[What you have to do] Return all of the entries exactly, but do not include the pictures.

[Extracted data]
□ □ □ □ □ □ □
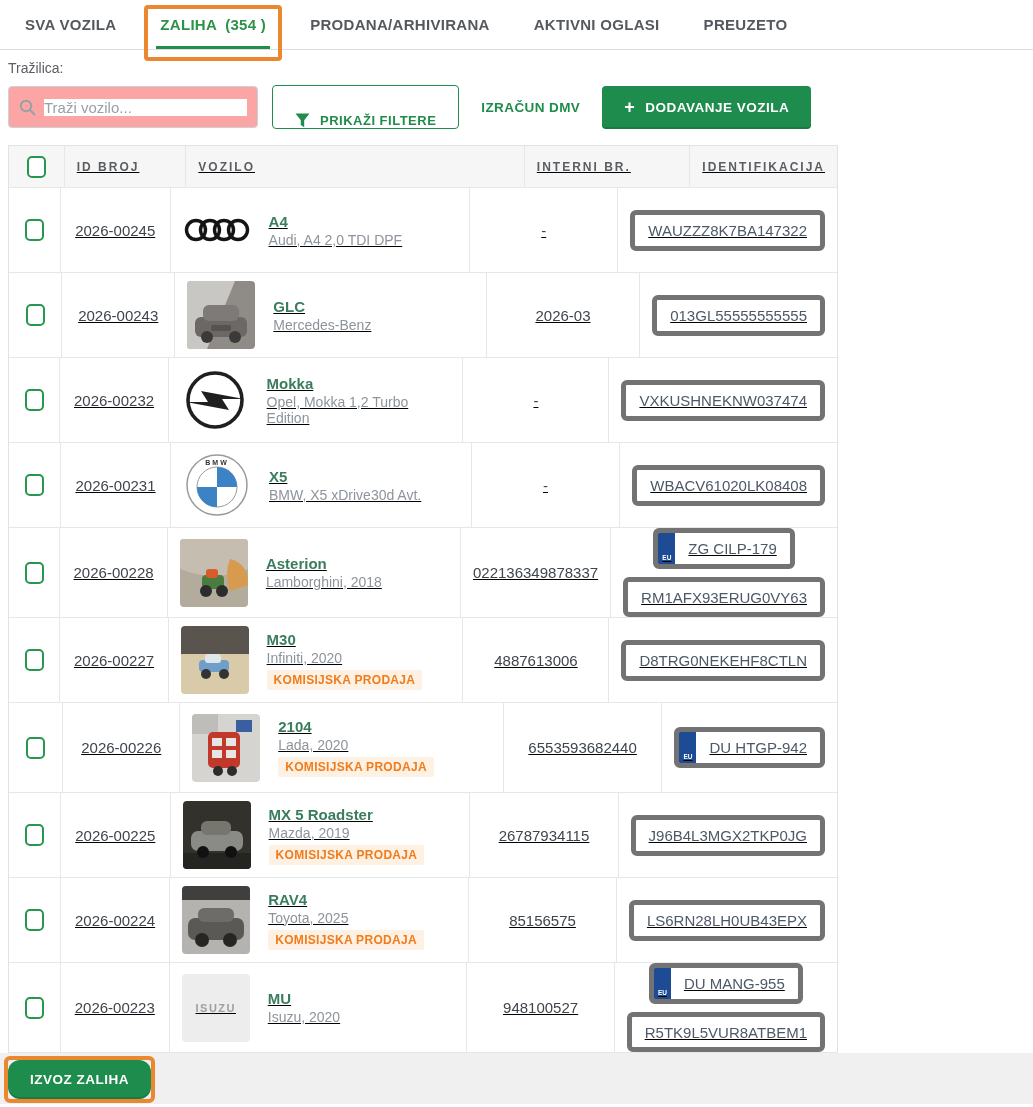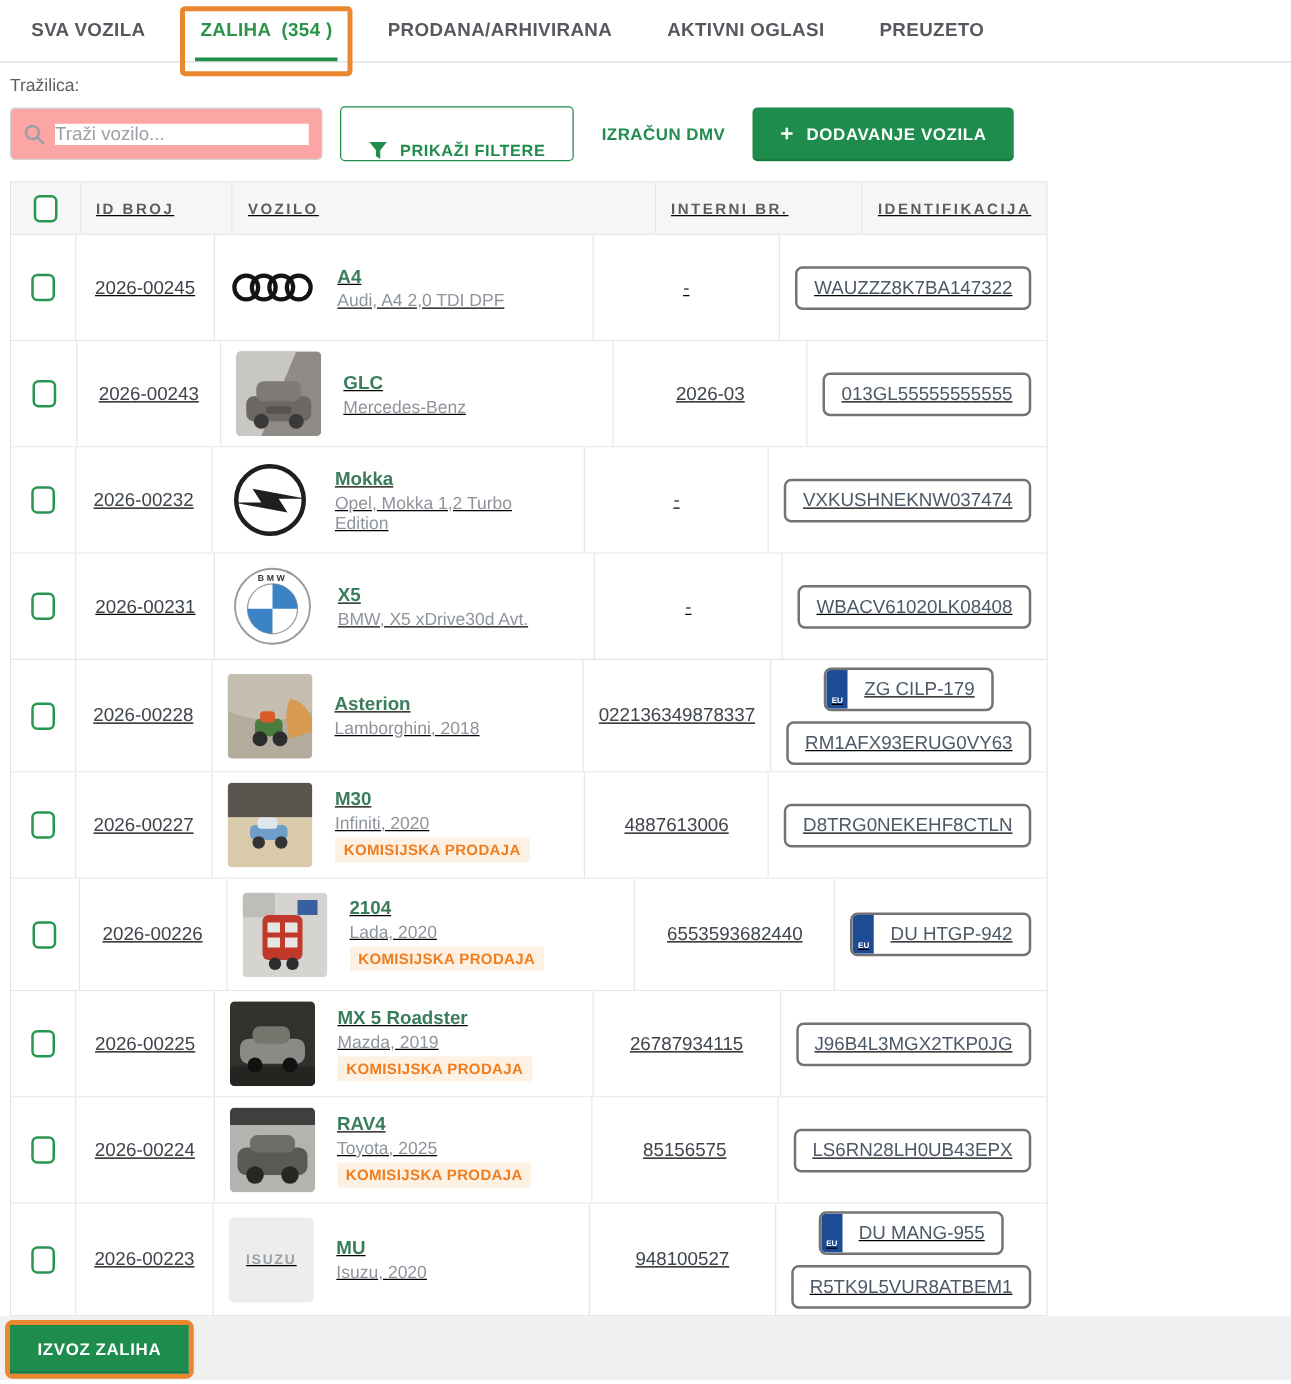--- a/index.html
+++ b/index.html
@@ -67,7 +67,7 @@
                color:#f07c1d; background:#fdf1e4; padding:3px 7px; border-radius:2px;
                letter-spacing:.3px; }
 
-  .chip { border:2px solid #737373; border-radius:6px; background:#fff; display:flex;
+  .chip { border:5px solid #737373; border-radius:6px; background:#fff; display:flex;
           align-items:stretch; overflow:hidden; cursor:pointer; }
   .chip .num { padding:7px 13px; font-size:15px; color:#4d5966; white-space:nowrap; }
   .chip .eu { width:17px; background:#1d4b94; color:#fff; font-size:6.5px; font-weight:bold;

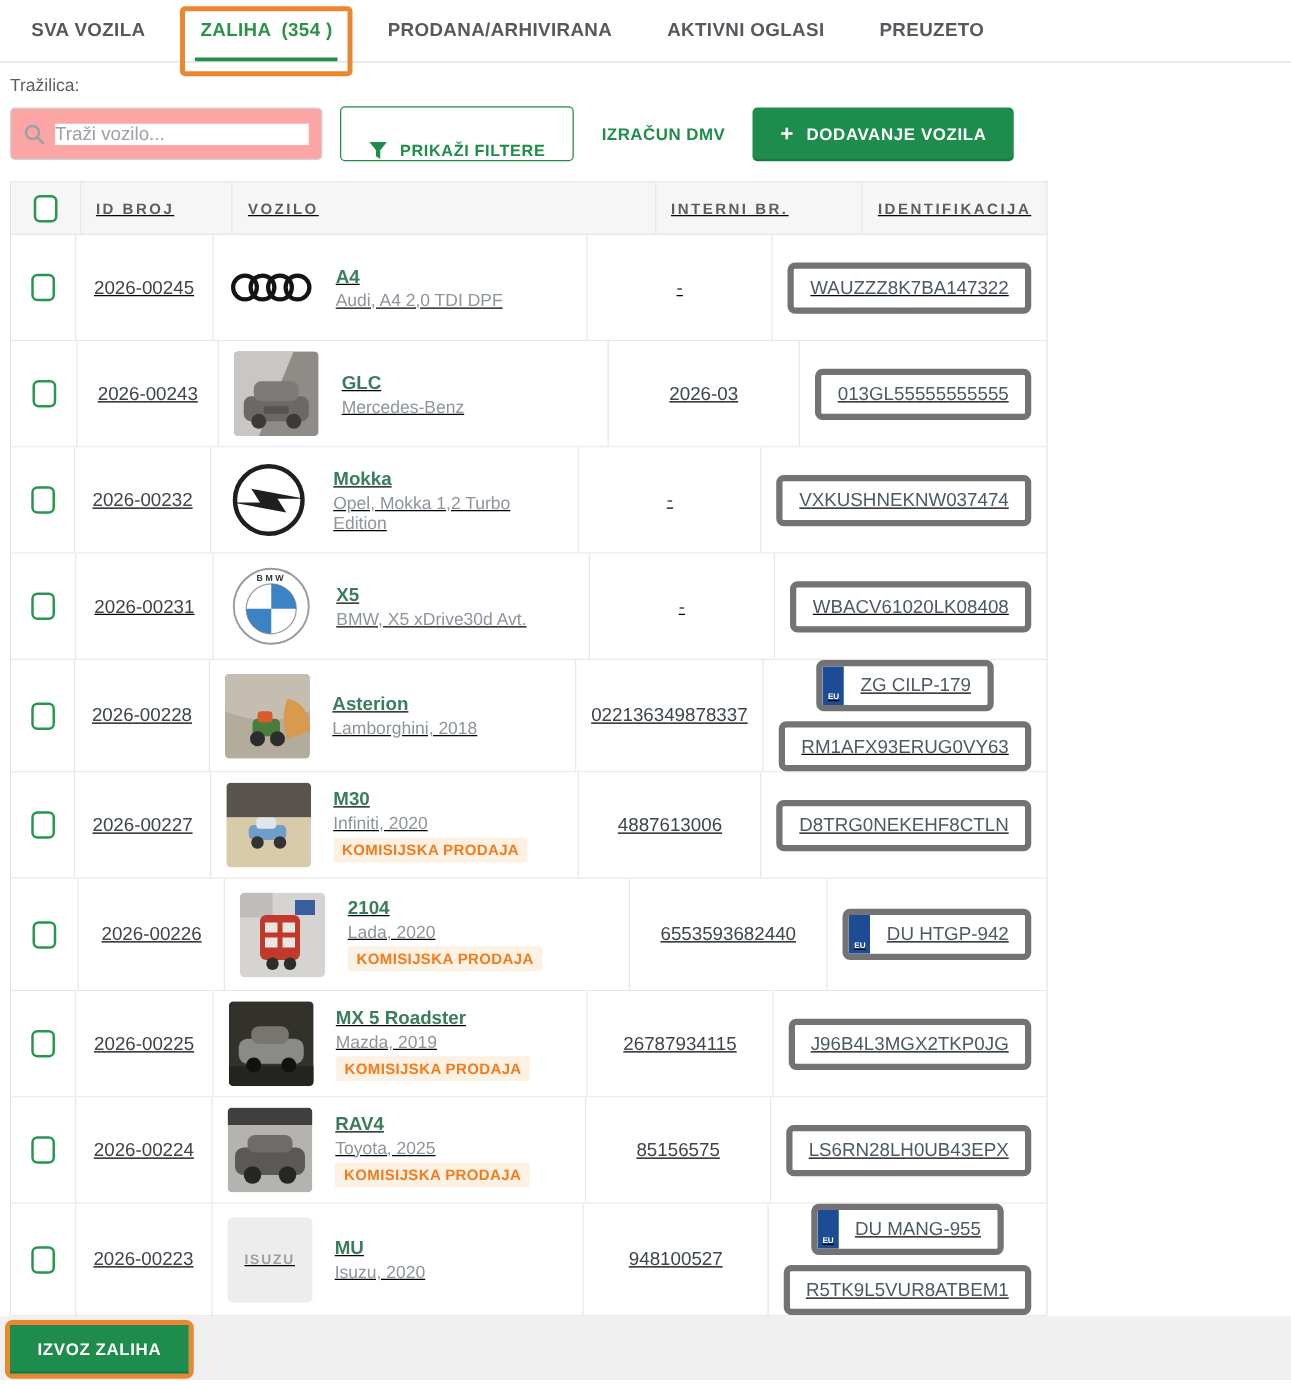--- a/index.html
+++ b/index.html
@@ -80,7 +80,7 @@
   .footer { height:51px; background:#f0f0f0; display:flex; align-items:center; }
   .annot-wrap { display:inline-block; border:4px solid #ea872f; border-radius:6px;
                 margin-left:4px; margin-top:2px; }
-  .btn-export { display:block; background:#1e8c4c; border:none; border-radius:0;
+  .btn-export { display:block; background:#1e8c4c; border:none; border-radius:12px;
                 color:#fff; font-weight:bold; font-size:13.5px; letter-spacing:.5px;
                 padding:12px 22px; cursor:pointer; box-shadow:inset 0 -2px 0 rgba(0,0,0,.12); }
 </style>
□ □ □ □ □ □ □
[Answer section]
--- a/index.html
+++ b/index.html
@@ -67,7 +67,7 @@
                color:#f07c1d; background:#fdf1e4; padding:3px 7px; border-radius:2px;
                letter-spacing:.3px; }
 
-  .chip { border:2px solid #737373; border-radius:6px; background:#fff; display:flex;
+  .chip { border:5px solid #737373; border-radius:6px; background:#fff; display:flex;
           align-items:stretch; overflow:hidden; cursor:pointer; }
   .chip .num { padding:7px 13px; font-size:15px; color:#4d5966; white-space:nowrap; }
   .chip .eu { width:17px; background:#1d4b94; color:#fff; font-size:6.5px; font-weight:bold;

--- a/index.html
+++ b/index.html
@@ -80,7 +80,7 @@
   .footer { height:51px; background:#f0f0f0; display:flex; align-items:center; }
   .annot-wrap { display:inline-block; border:4px solid #ea872f; border-radius:6px;
                 margin-left:4px; margin-top:2px; }
-  .btn-export { display:block; background:#1e8c4c; border:none; border-radius:0;
+  .btn-export { display:block; background:#1e8c4c; border:none; border-radius:12px;
                 color:#fff; font-weight:bold; font-size:13.5px; letter-spacing:.5px;
                 padding:12px 22px; cursor:pointer; box-shadow:inset 0 -2px 0 rgba(0,0,0,.12); }
 </style>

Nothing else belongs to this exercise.